Адский дом - Мэтисон (Матесон) Ричард (книга жизни .TXT) 📗
Фишер хмуро улыбнулся.
— Как сказал доктор, надо «знать противника».
— Он был высокий или нет? — спросил Барретт.
— Высокий. Шесть футов пять дюймов. Его прозвали Рычащим Гигантом.
Барретт кивнул.
— Образование?
— Нью-Йорк. Лондон. Берлин. Париж. Вена. Ни одного специализированного курса. Логика, этика, религия, философия.
— Мне представляется, достаточно, чтобы дать рационалистическое объяснение его действиям, — сказал Барретт. — Свои деньги он унаследовал от отца, не так ли?
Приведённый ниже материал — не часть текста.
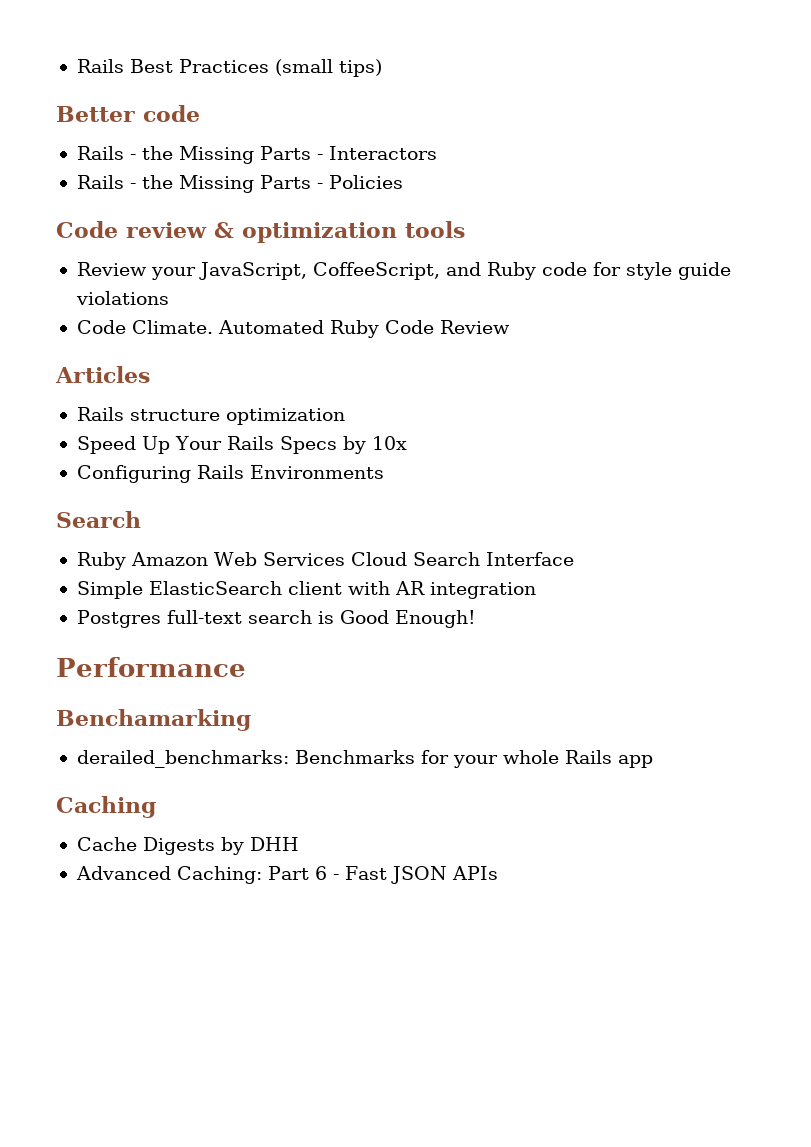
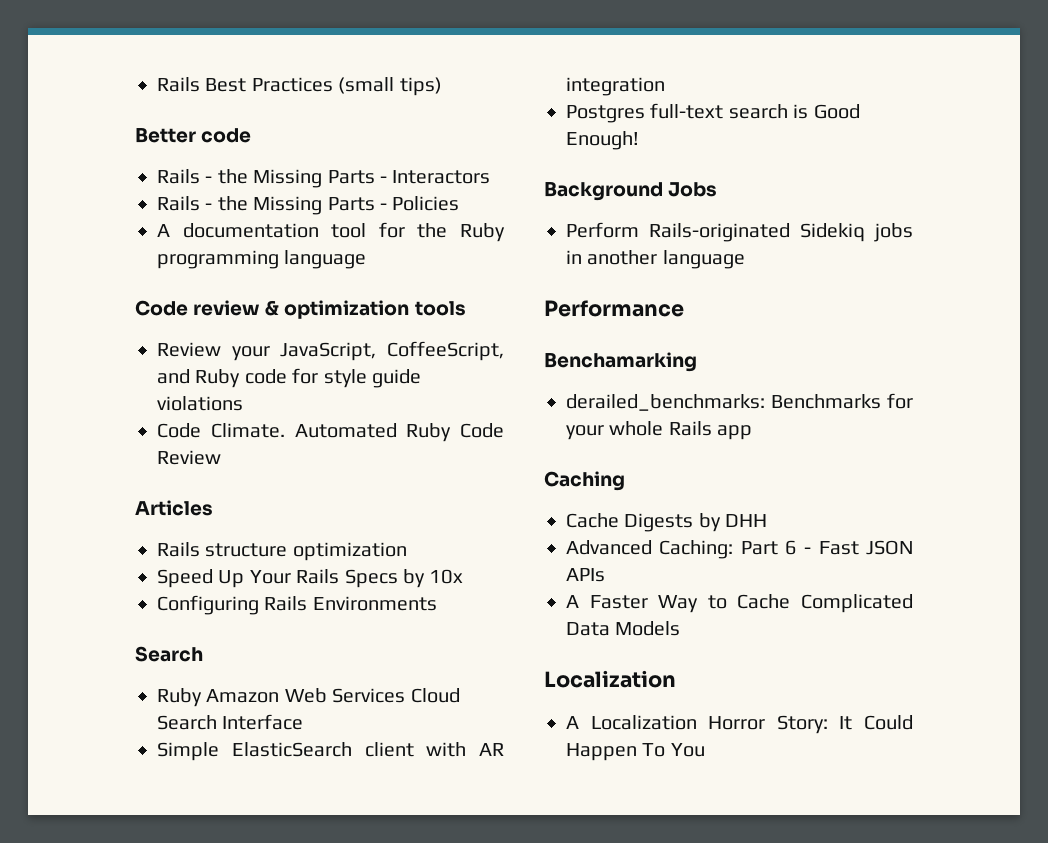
(403, 182) none -> [157,222,505,242] [157,250,367,269] // A documentation tool for the Ruby programming language
(476, 619) none -> [544,182,718,201] [566,222,913,242] [566,250,745,269] // Background Jobs // Perform Rails-originated Sidekiq jobs in another language
(498, 873) none -> [566,594,913,613] [566,621,681,636] [544,670,676,688] [566,715,913,734] [566,743,705,761] // A Faster Way to Cache Complicated Data Models // Localization // A Localization Horror Story: It Could Happen To You

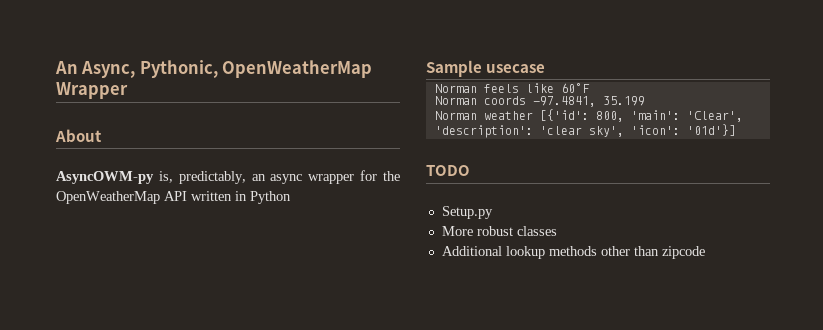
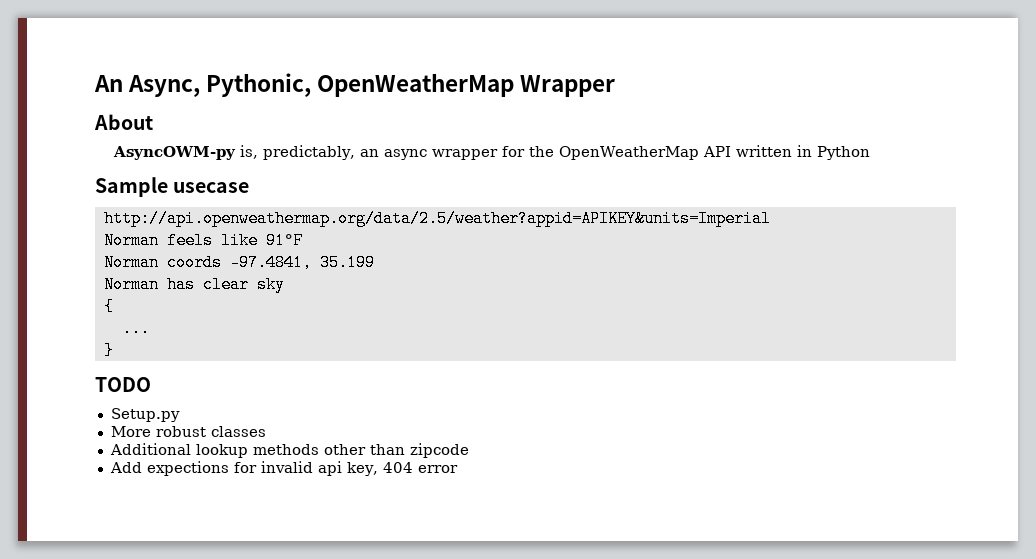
(546, 68) none -> [103,210,771,227] // http://api.openweathermap.org/data/2.5/weather?appid=APIKEY&units=Imperial
[560,83,590,93] 60°F -> [265,232,303,249] 91°F
[483,109,743,122] [434,124,736,138] weather [{'id': 800, 'main': 'Clear', 'description': 'clear sky', 'icon': '01d'}] -> [166,276,285,293] [103,298,114,315] [121,320,150,337] [103,342,114,359] has clear sky // { // ... // }
(705, 252) none -> [109,461,458,476] // Add expections for invalid api key, 404 error

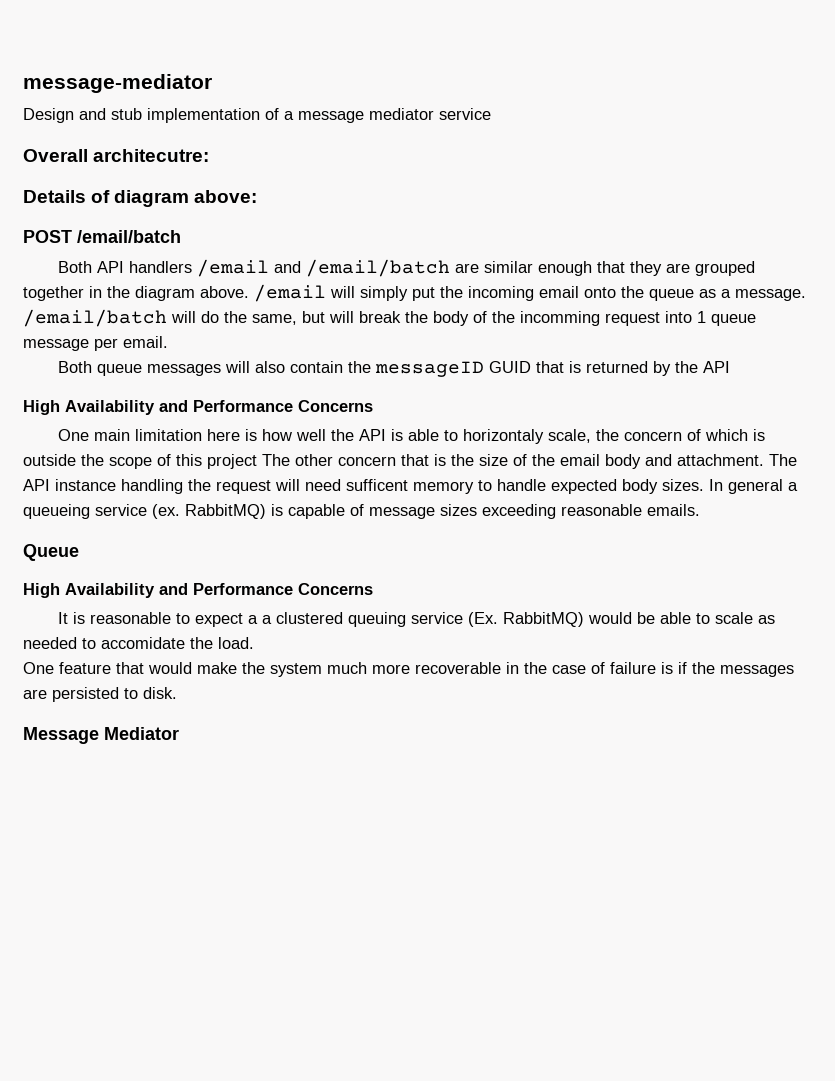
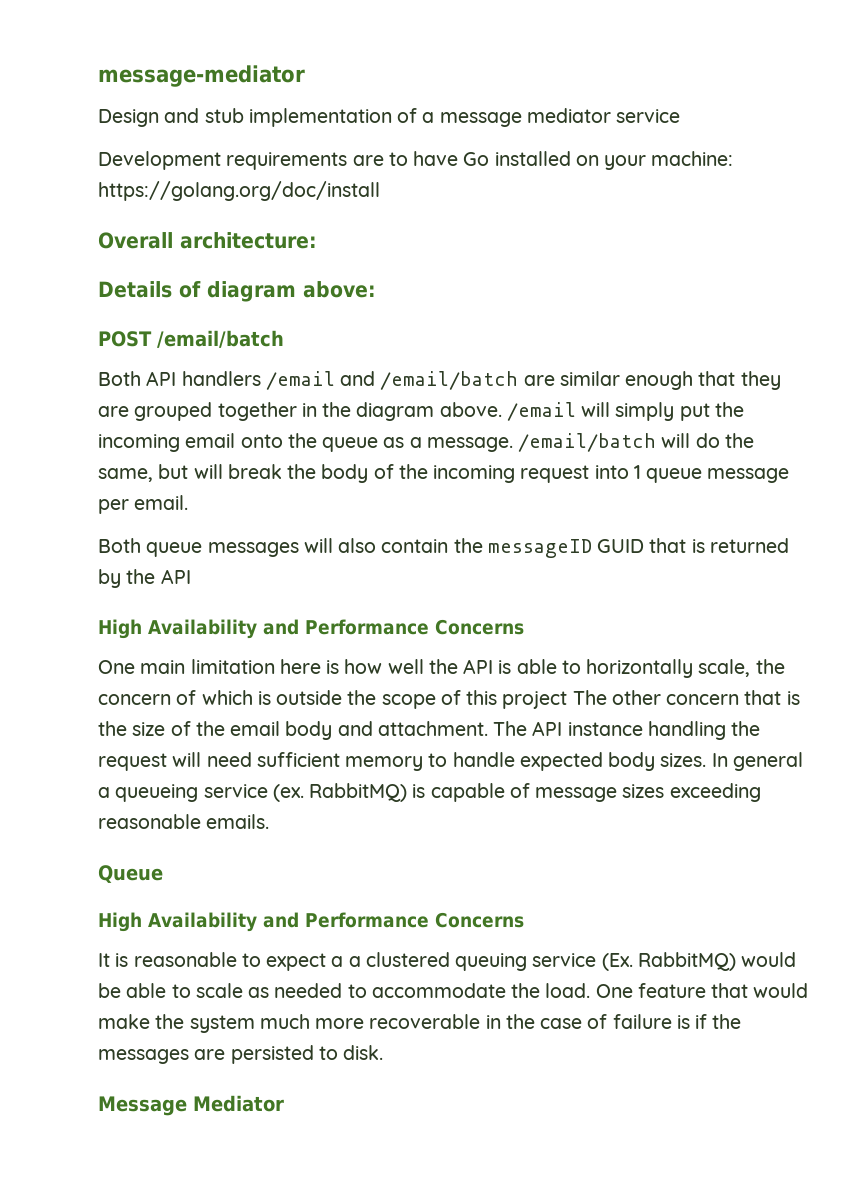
(491, 114) none -> [98,151,734,170] [98,181,380,201] // Development requirements are to have Go installed on your machine: https://golang.org/doc/install
[93,149,210,162] architecutre: -> [180,232,317,249] architecture:
[520,311,600,326] incomming -> [433,465,516,483] incoming
[462,429,544,444] horizontaly -> [586,659,694,678] horizontally
[346,479,408,491] sufficent -> [256,752,340,767] sufficient
[101,637,185,649] accomidate -> [371,983,506,998] accommodate
(254, 643) // -> (591, 990) none

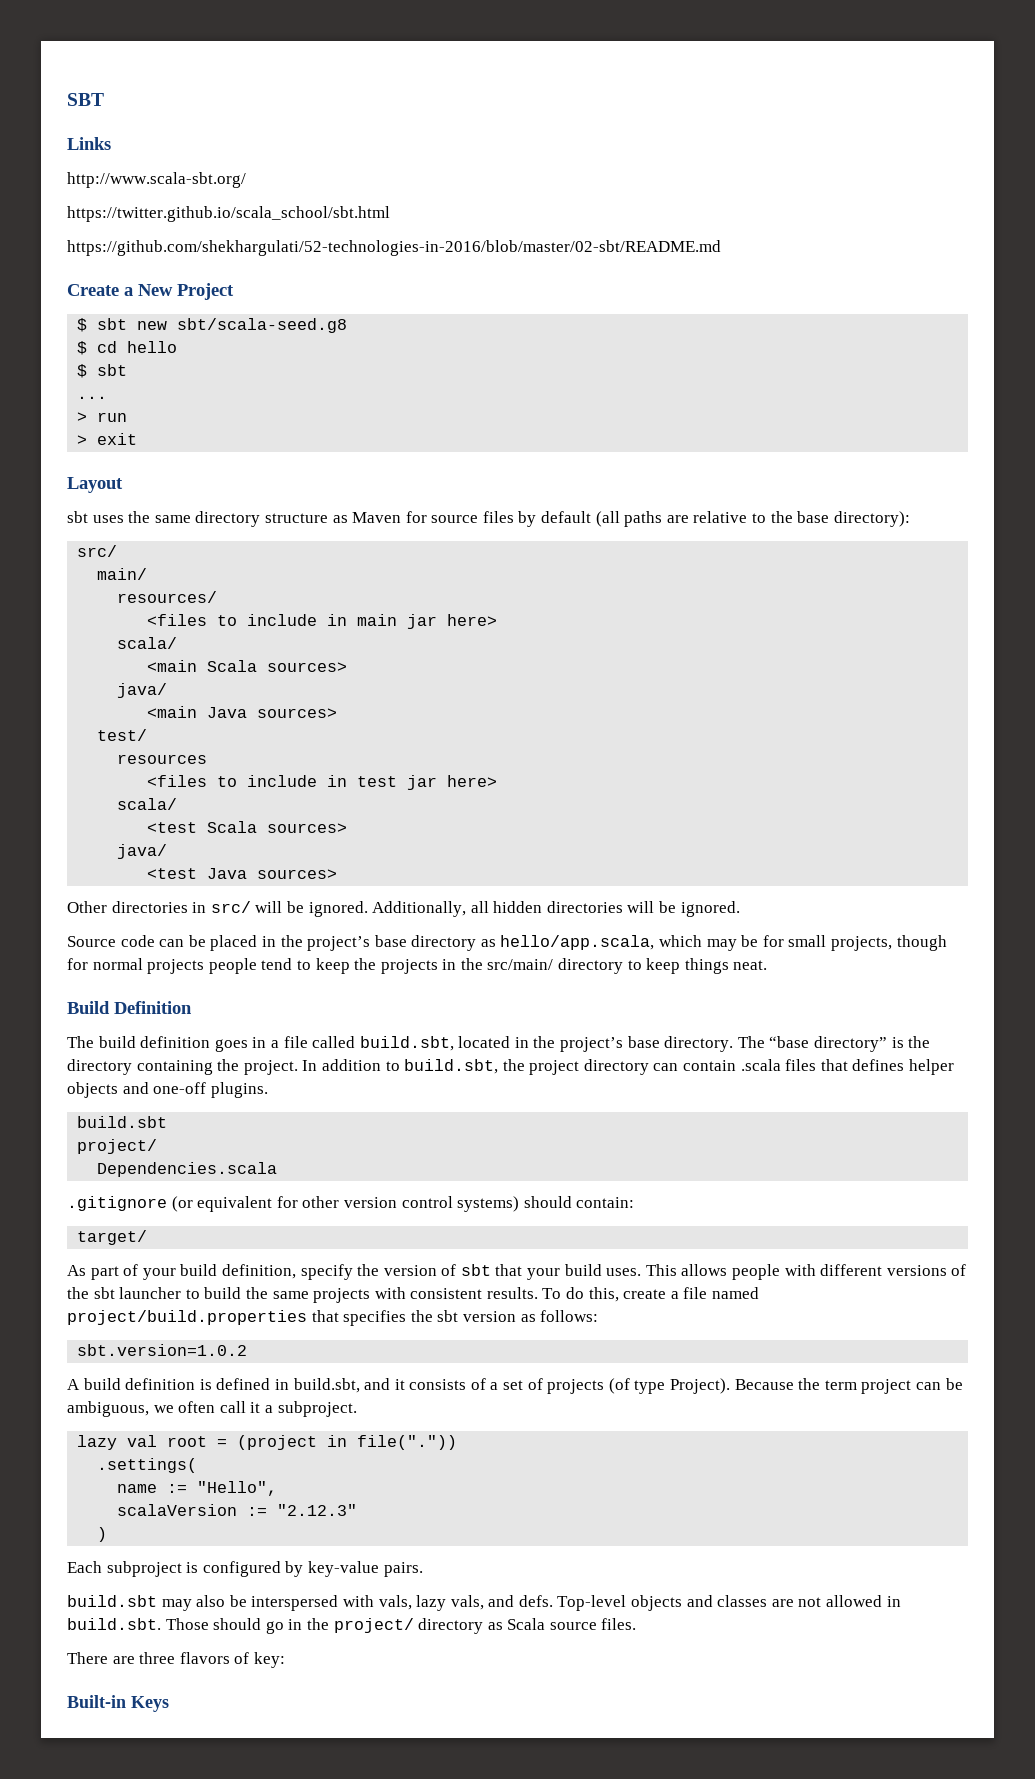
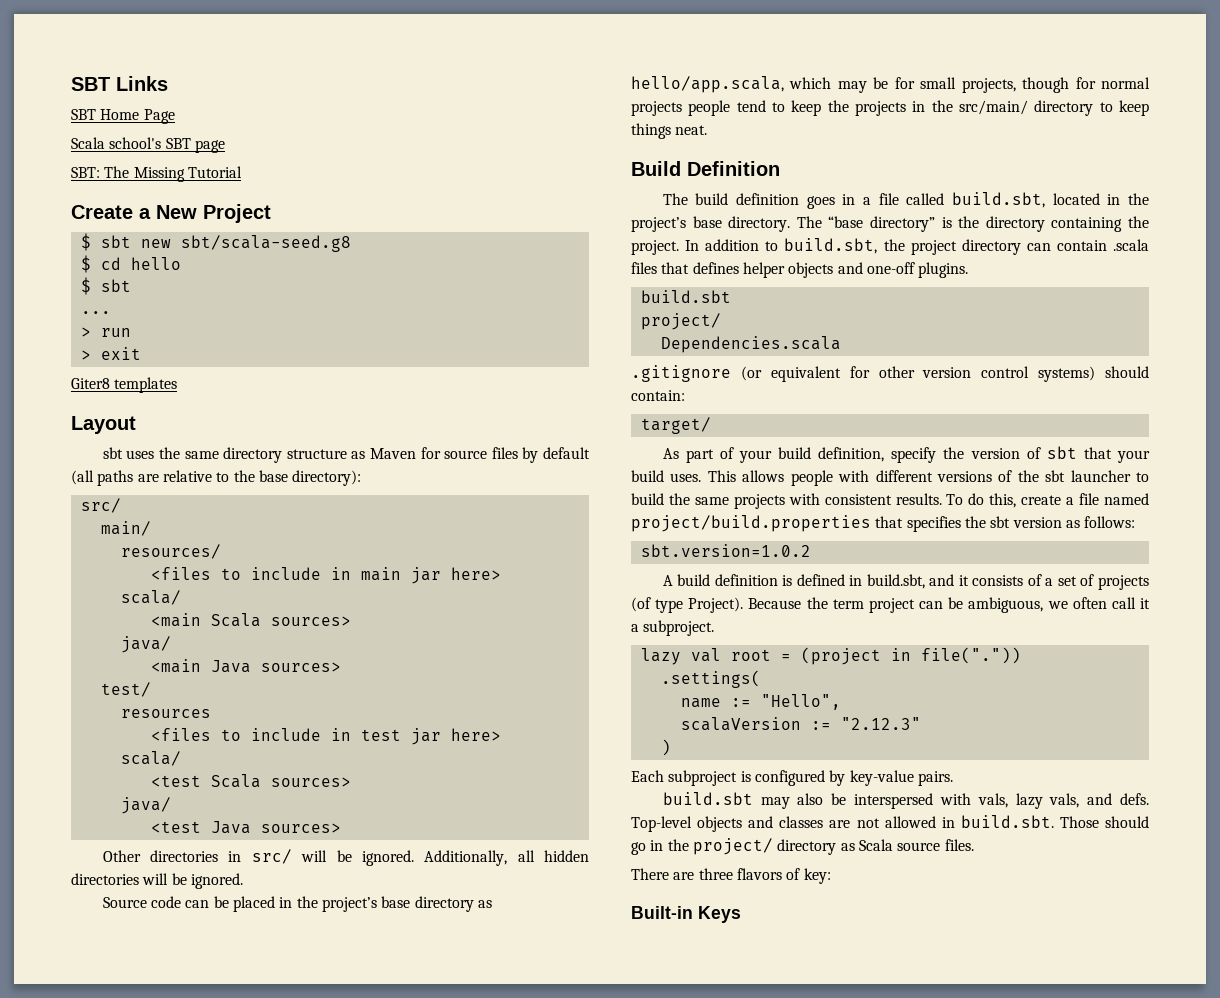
[67,93,104,106] SBT // -> [71,77,110,91] SBT
[67,172,246,188] [67,206,390,222] [67,240,721,256] http://www.scala-sbt.org/ // https://twitter.github.io/scala_school/sbt.html // https://github.com/shekhargulati/52-technologies-in-2016/blob/master/02-sbt/README.md -> [71,109,175,124] [71,137,225,153] [71,166,242,182] SBT Home Page // Scala school's SBT page // SBT: The Missing Tutorial
(138, 439) none -> [71,377,178,393] // Giter8 templates

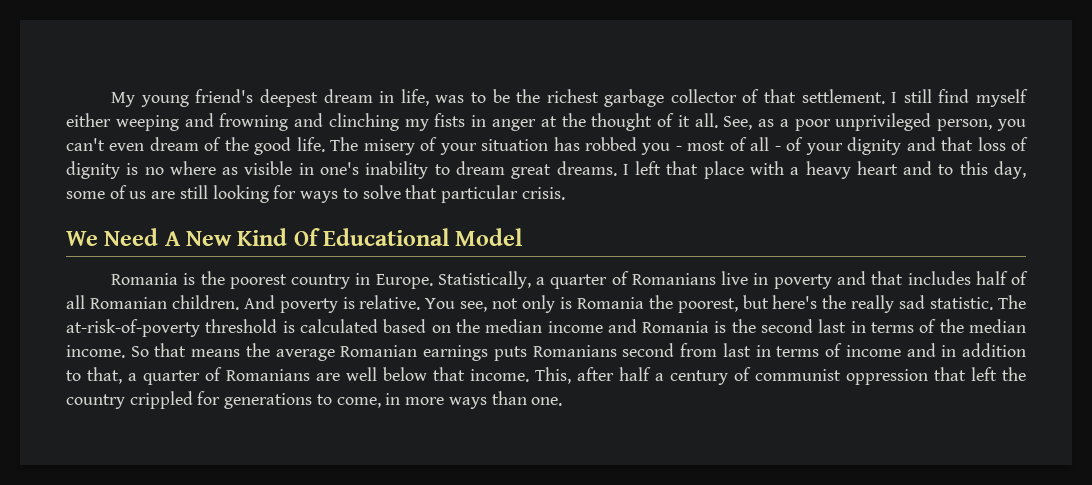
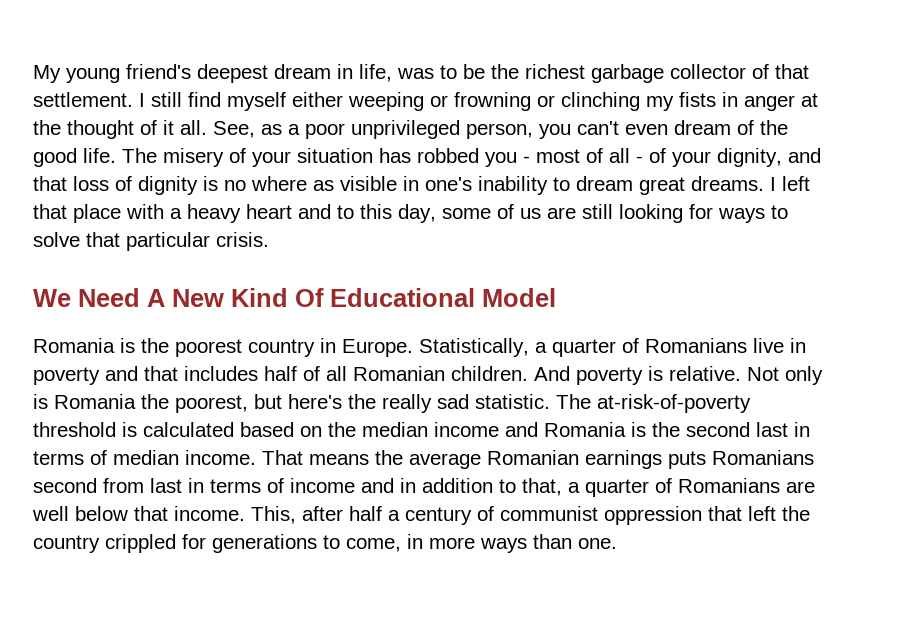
[184,113,324,131] and frowning and -> [430,92,555,111] or frowning or
[847,137,902,155] dignity -> [717,148,782,167] dignity,
[425,298,519,312] You see, not -> [747,367,779,381] Not
[939,319,964,333] the -> (107, 457) none
[130,343,187,357] So that -> [262,450,303,465] That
— В основном Мать оставила ему несколько тысяч фунтов, а отец — десять с половиной миллионов долларов, свою долю от продаж винтовок и автоматов.
— Это могло вызвать у него чувство вины, — сказала Флоренс.
— Беласко в жизни не испытал ни тени угрызений совести.
— Что лишь убеждает в его умственных отклонениях.
— У него могли быть умственные отклонения и в то же время блестящий интеллект, — продолжил Фишер. — Он разбирался во всех предметах, которые изучал. Говорил и читал на дюжине языков. Интересовался натуральной и метафизической философией. Изучил все религии, каббалистику и доктрины розенкрейцеров, древние таинства. Его ум был кладовой сведений, энергетической станцией. — Он помолчал. — Склепом фантазий.
— Он кого-нибудь любил в своей жизни? — спросила Флоренс.
— Он не верил в любовь, — ответил Фишер. — Он верил в волю. «Эта редкая собственная кинетическая энергия, этот магнетизм, это самое таинственное и всеподавляющее наслаждение ума: влияние». Конец цитаты. Эмерик Беласко, тысяча девятьсот тринадцатый год.
— Что он понимал под «влиянием»? — спросил Барретт.
— Способность ума доминировать, — ответил Фишер. — Способность одной человеческой личности управлять другими. Он определенно обладал какой-то гипнотической силой, как Калиостро или Распутин. Цитата: «Никто никогда не приближался к нему слишком близко, чтобы его страшное присутствие не подавило и не поглотило их». Снова его вторая жена.
— У Беласко были дети? — спросила Флоренс.
— Говорят, был сын. Впрочем, точно никто не знает.
— Вы сказали, дом был построен в девятнадцатом году, — сказал Барретт. — И разложение началось сразу же?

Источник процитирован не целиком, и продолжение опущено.